C. Financial Services Portfolio Quality

     Investment securities comprise mainly investment-grade debt securities held by Insurance in support of obligations to annuitants and policyholders. Investment securities of GECS were $124.6 billion at March 31, 2004, compared with $120.3 billion at December 31, 2003. The increase of $4.3 billion was primarily the result of the performance of the equity and debt markets ($2.8 billion), investment of premiums received and reinvestment of investment income, net of impairments and losses ($1.5 billion).

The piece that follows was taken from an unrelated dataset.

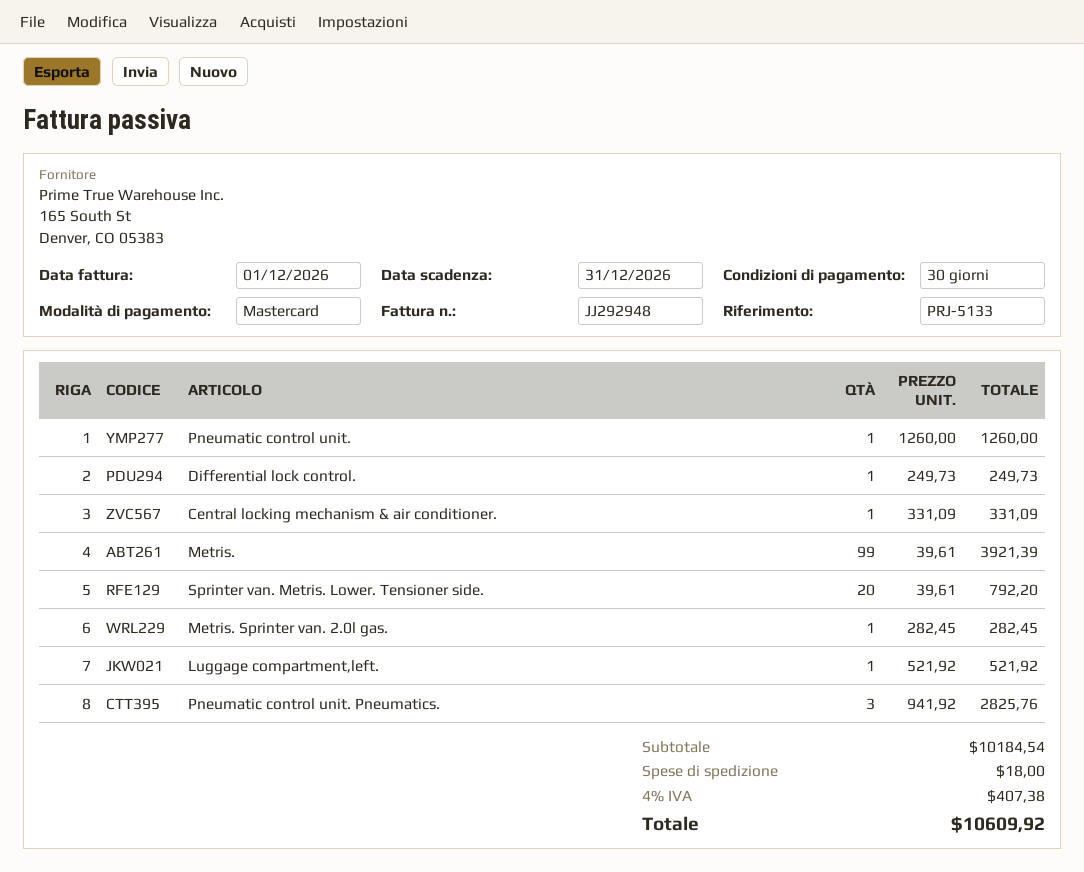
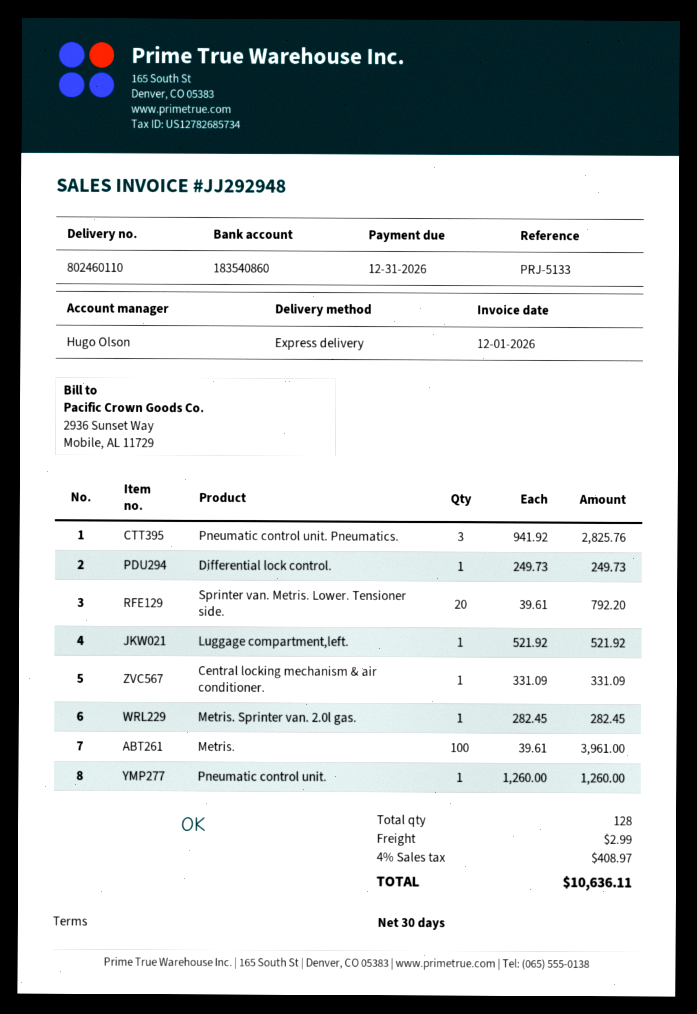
Metris.: 99 x 39.61 = 3921.39 -> 100 x 39.61 = 3961.00
shipping: 18.00 -> 2.99
tax: 4% = 407.38 -> 4% = 408.97
total: 10609.92 -> 10636.11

     We regularly review investment securities for impairment based on criteria that include the extent to which cost exceeds market value, the duration of that market decline and the financial health and specific prospects for the issuer. Of securities with unrealized losses at the end of the first quarter of 2004, approximately $0.1 billion of portfolio value is at risk of being charged to earnings in the next 12 months. Impairment losses recognized for the first quarter of 2004 were $0.1 billion.

     Gross unrealized gains and losses were $7.0 billion and $0.8 billion, respectively, at March 31, 2004, compared with $4.6 billion and $1.2 billion, respectively, at year-end 2003, reflecting market improvement in debt and equity securities in the first quarter of 2004. We estimate that available gains, net of resulting impairment of insurance intangible assets, could be as much as $2.9 billion at March 31, 2004. The market values we use in determining unrealized gains and losses are defined by relevant accounting standards and should not be viewed as a forecast of gains or losses.

     Financing Receivables is our largest category of assets and represents one of our primary sources of revenues. The portfolio of financing receivables, before allowance for losses, increased to $239.1 billion at March 31, 2004, from $232.3 billion at December 31, 2003, as discussed in the following paragraphs. The related allowance for losses at March 31, 2004, amounted to $6.4 billion compared with $6.3 billion at December 31, 2003, representing our best estimate of probable losses inherent in the portfolio.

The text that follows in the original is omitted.